Thursday, June 11, 2026

Nasal demons: LLM review by a virtual kernel hacker having a bad day is both effective and hilarious

Or, "how I learned about the phrase 'nasal demons' and its relevance to C code review¹.

I landed up asking an LLM tool to review complex, experimental work in progress "in the style of a very prominent Linux kernel developer having a very bad day".

So an out-of-tree extension author gets the rule wrong, the unwind callback dereferences a stack frame that has been unwound, you get nasal demons. And there is no diagnostic.

and

[...] logs the drop count once per minute and zeros it. No cumulative drop counter is exported as a metric — the extension cannot instrument itself. The on-call engineer has to scrape the postgres log to find out the OpenTelemetry pipeline is dropping data, which is a Heller-class irony.

The review was surprisingly good, especially from an statistics engine with delusions of grandeur. The results were hilarious ... but they were also the most useful LLM code review result I've ever managed to obtain.

Why ask for an actively hostile review?

I recently needed to tidy up a series of experimental patches I knew to be both half-baked and controversial. I needed to get them ready to post to a mailing list that is not known for great tolerance for imperfection, external dependencies, or C language features invented after 1989. No, not LKML.

I didn't want to waste the time of the real experts, but was approaching the limits of what I could reasonably invest myself before getting some level of sniff-test from the community about the ideas, if not the implementation. The problem is - the community isn't interested in ideas until there is a decent concrete implementation of them; hence the experimental patches.

So what to do?

Virtual angry kernel hackers!

What's being reviewed

I'm quite excited by the work I've been doing. I've been exploring two ideas I've had on the backburner for PostgreSQL for years but never had time to sit down and implement. So I used LLM tooling to sketch out experimental implementations - a useful way to find unexpected problems, get some performance numbers, etc. Until I get a proper blog out for it, I have it indexed in a gist here.

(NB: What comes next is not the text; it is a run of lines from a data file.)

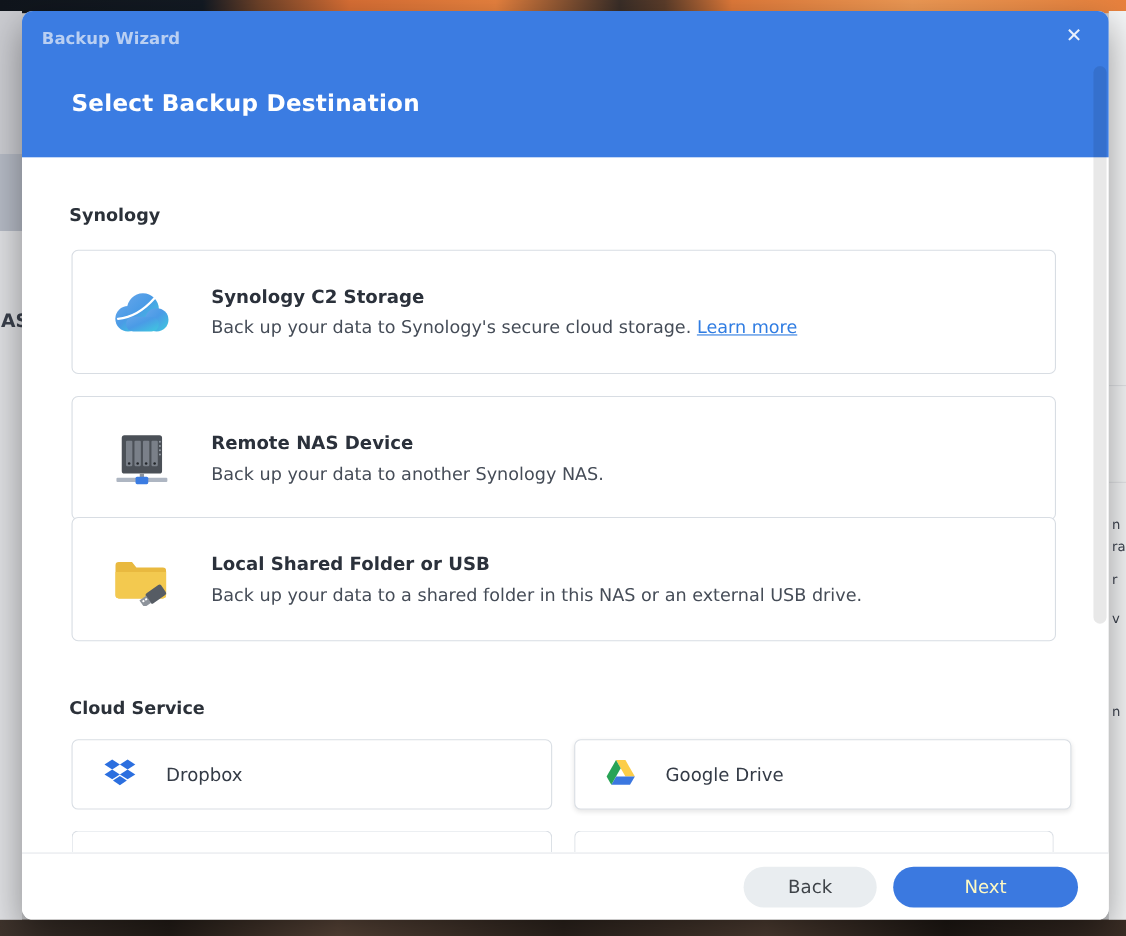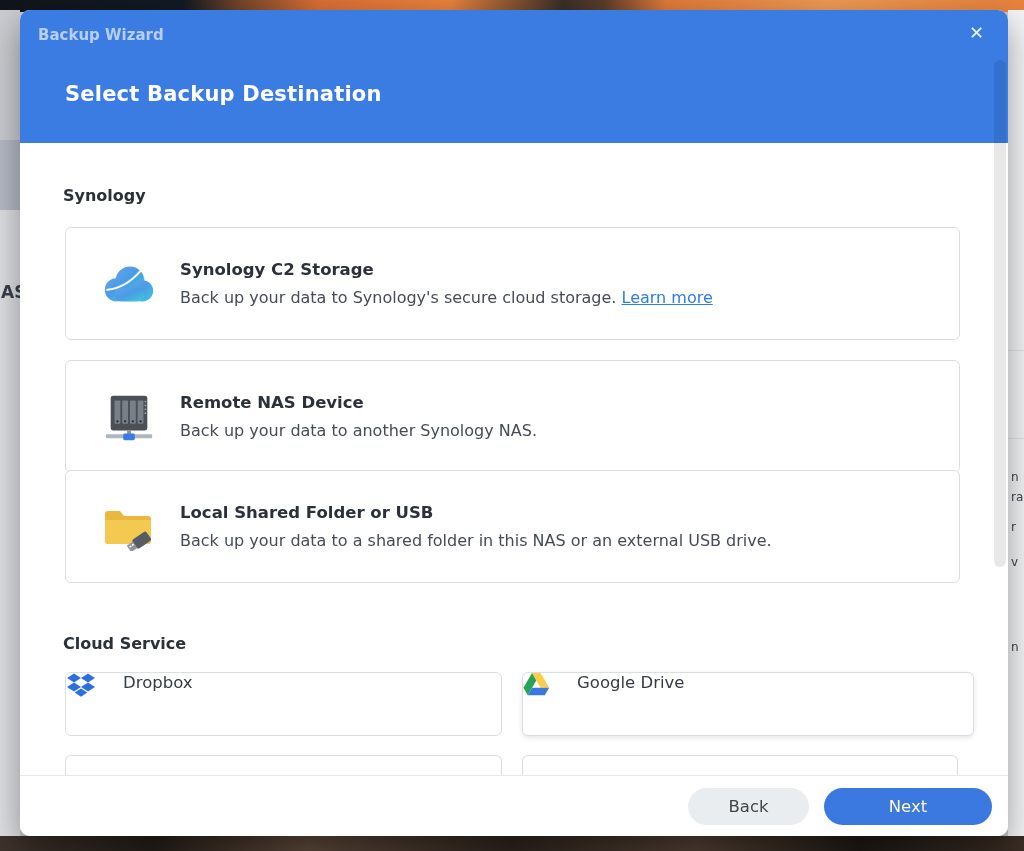"Synology C2 Storage" .card-text { margin-left: 20px -> 32px }
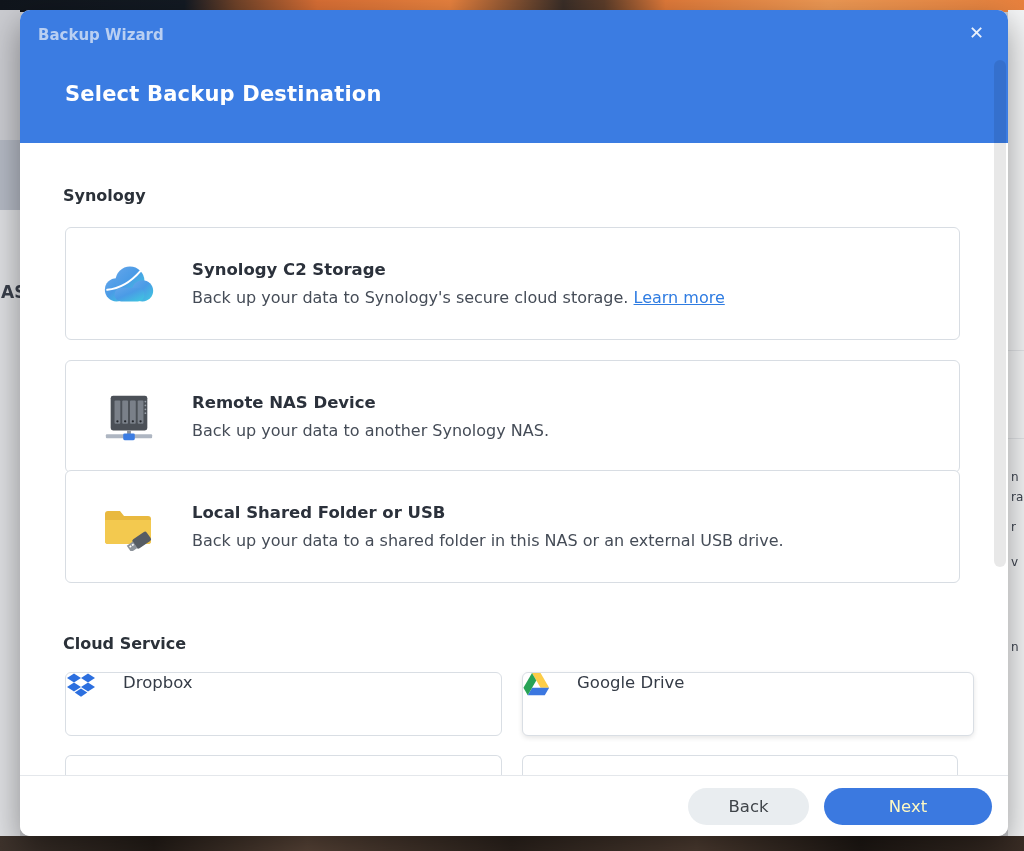"Dropbox" .cloud-tile { align-items: flex-start -> center; padding-left: none -> 28px }
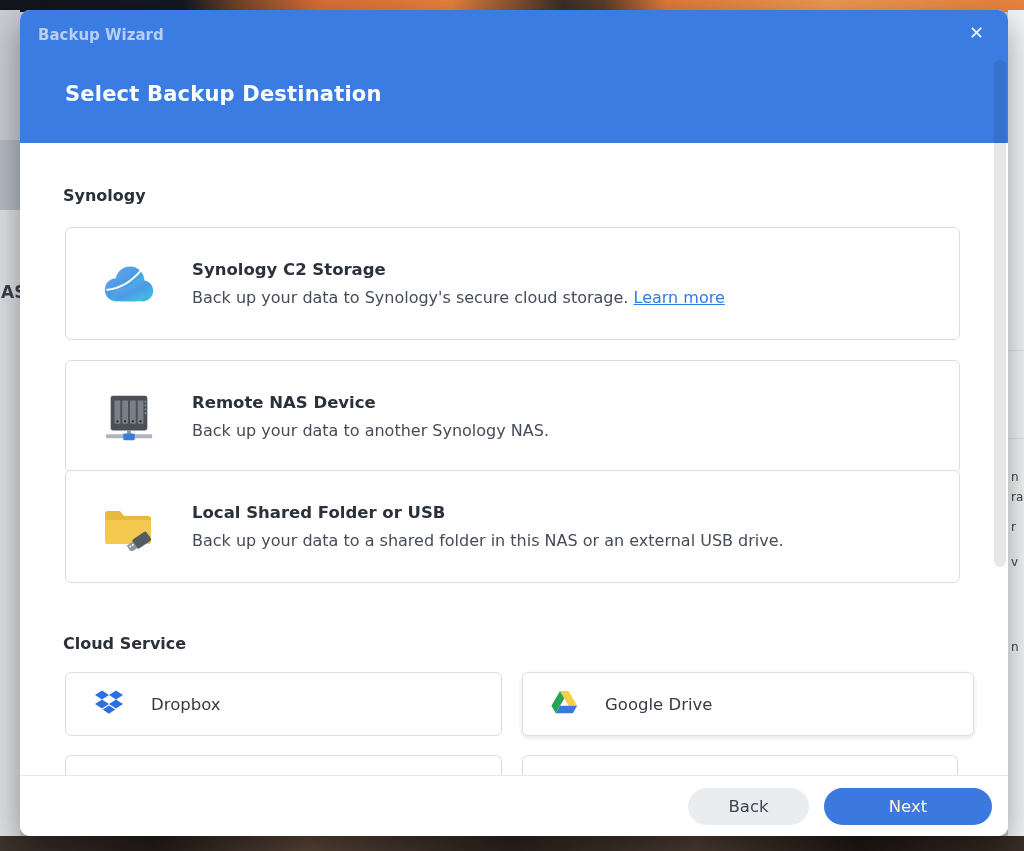"Back" .dlg-footer { padding-right: 16px -> 28px }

So I'm excited by it... but I also know the state at time of this publication is terrible. I'd never expect more than a cursory glance/skim by a real human, and certainly not consider patch submission for any of it. Hence looking for other review strategies.

Review process

I initially asked for LLM-review "in the style of leading pgsql-hackers core team members in a particularly grumpy mood." This produced a much better result than I've seen in past LLM reviews, but it lacked a certain ... punch. The -hackers mailing list can be a bit of a harsh-but-fair place, but I figured I needed something that will really let loose.

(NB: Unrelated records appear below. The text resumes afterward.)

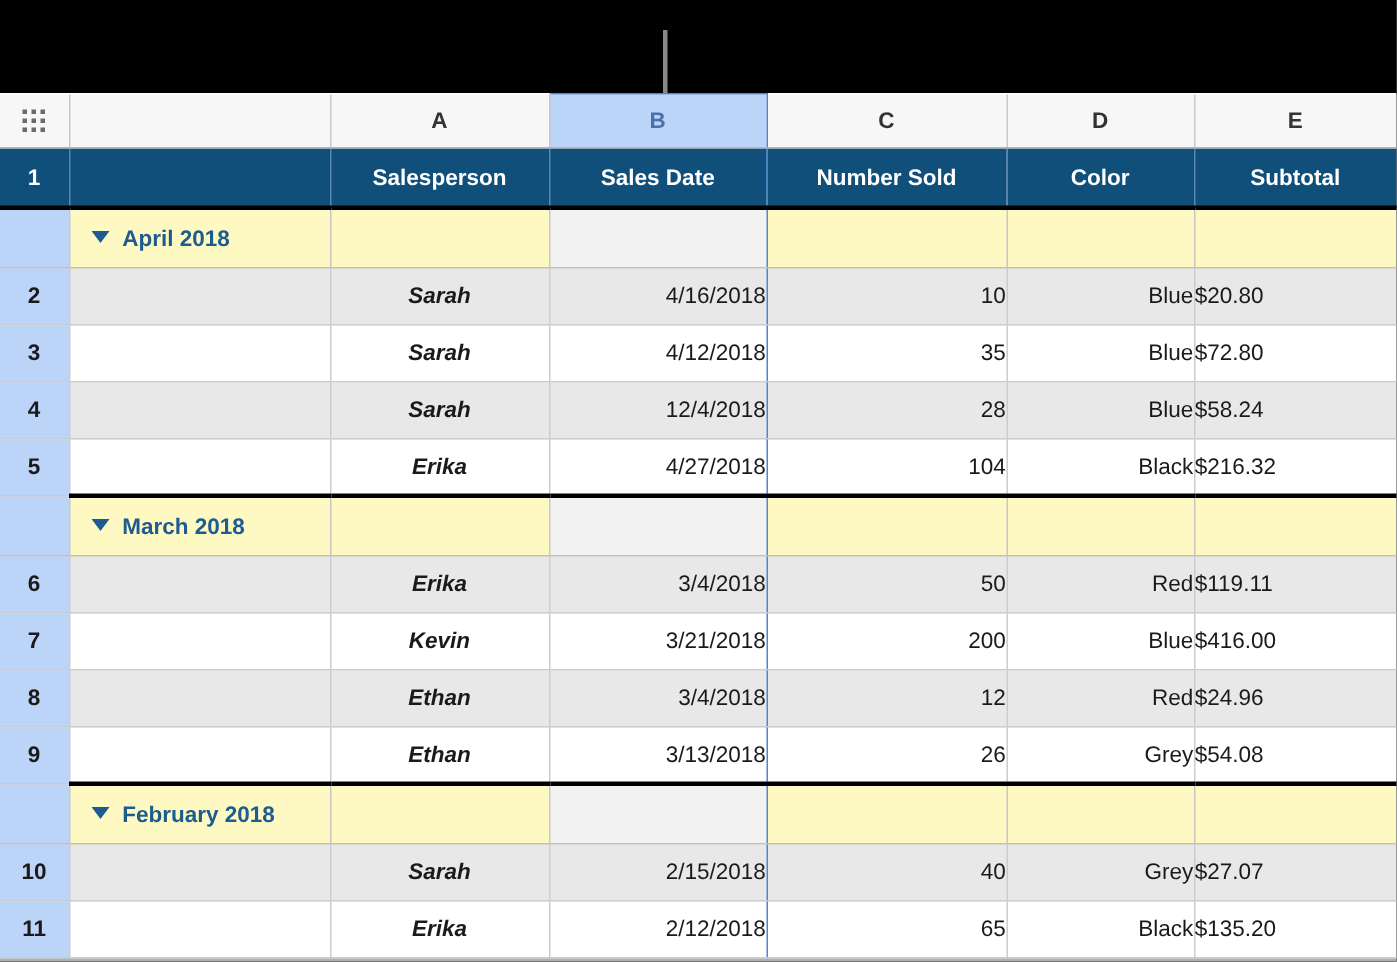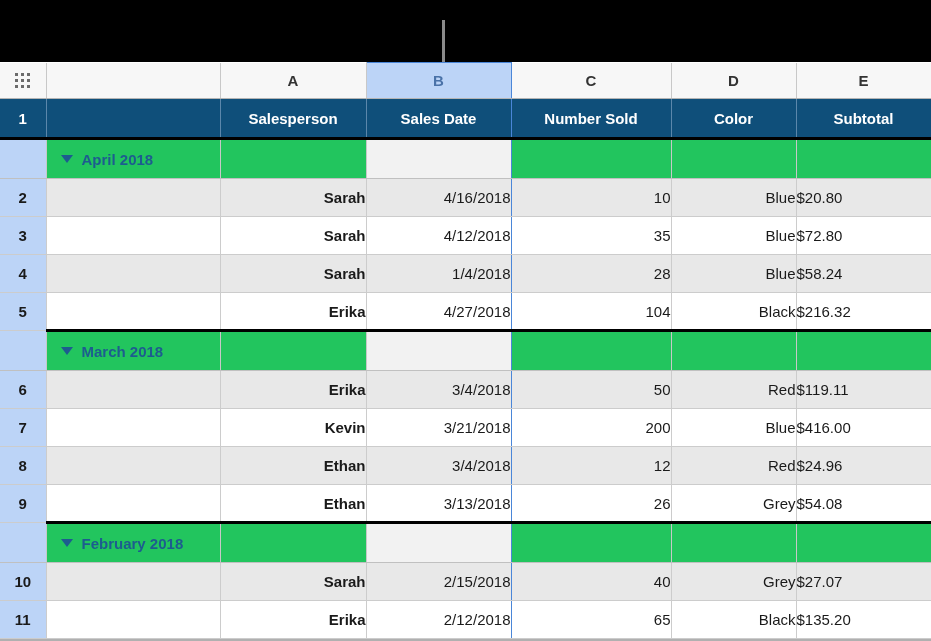"April 2018" tr.cat td { background: #22c55e -> #fef9c3 }
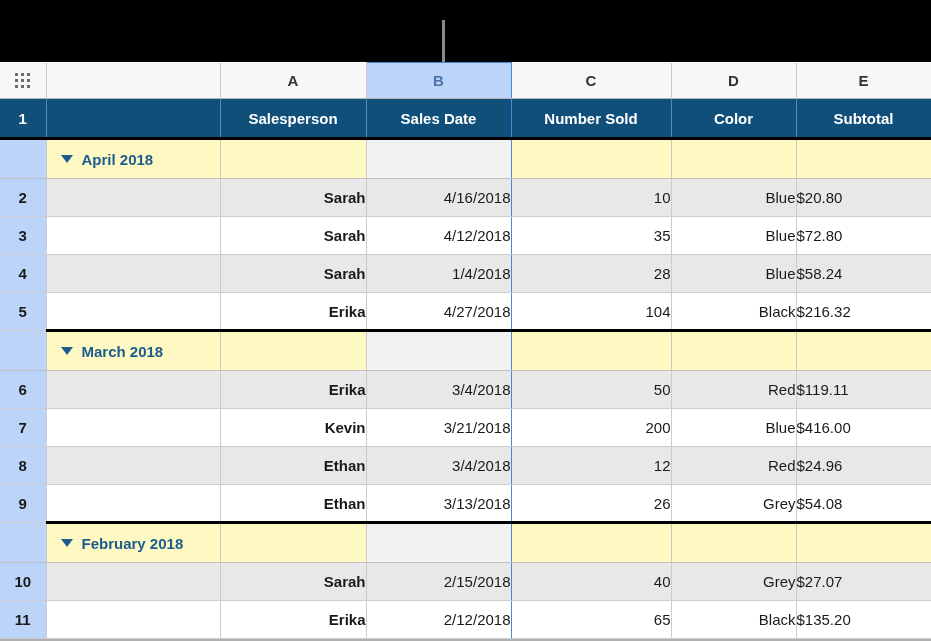"Sarah" td.name { font-style: none -> italic; text-align: right -> center }
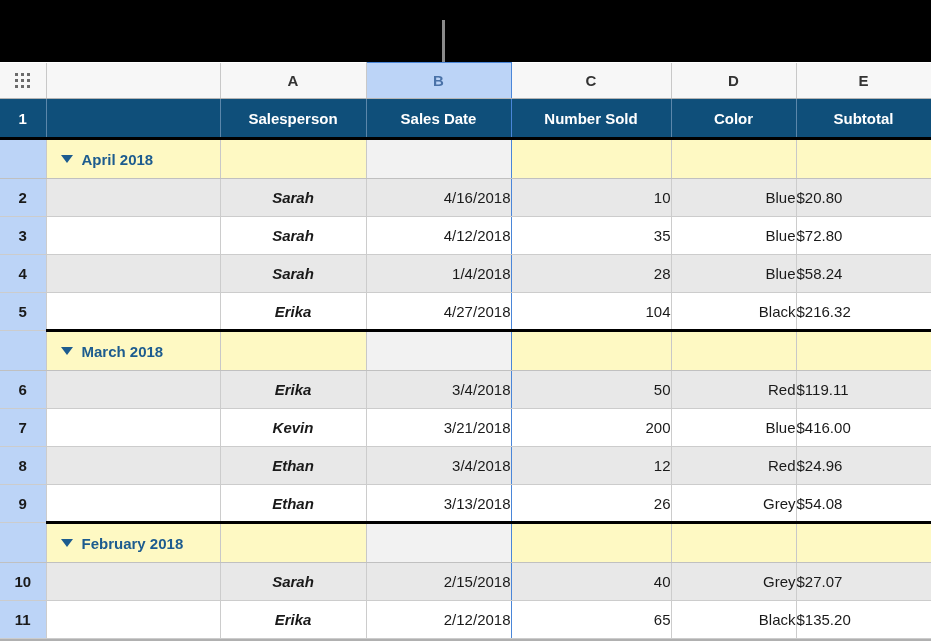"1/4/2018" td.num { text: 1/4/2018 -> 12/4/2018 }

So pass 2 was the angry kernel developer.

Some of the excerpts are golden, and frankly, very helpful.

Now, to be clear, I don't support or approve of rude, abrasive or abusive communication styles in open source development (or elsewhere). The same result can be achieved without the unpleasantness. But when it's my choice to ask for it, I already know the code being reviewed is bad, and it's not even a human writing it - well, that turns the unpleasantness into (useful) comedy gold.

Review excerpts

I'll omit the criticism that focuses on the presentation of the material as a set of PRs on a personal fork, how it doesn't confirm to project change-submission conventions etc; that's not relevant, since it's not supposed to yet. But what is relevant is juicy... and often right.

OK, I have read this whole f**king series, and I'm going to be very direct because if I'm polite about it nobody learns anything.

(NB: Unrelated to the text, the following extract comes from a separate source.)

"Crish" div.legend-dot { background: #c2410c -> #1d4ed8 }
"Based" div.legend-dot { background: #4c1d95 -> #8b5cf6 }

This is a textbook case of a feature that has been designed end-to-end by somebody who decided what the answer was supposed to look like first, and then back-filled five interlocking patches to make it fit. It is not how you change a wire protocol. It is not how you add core hooks. It is not how you change on-disk log formats. And it sure as hell is not how you justify any of those things — by saying “look, an extension on a personal fork needs this, please merge.”

NO.

Let me go through this so the next person who tries something like this knows exactly why it didn't fly.

That sets the tone, but that's nice compared to what follows.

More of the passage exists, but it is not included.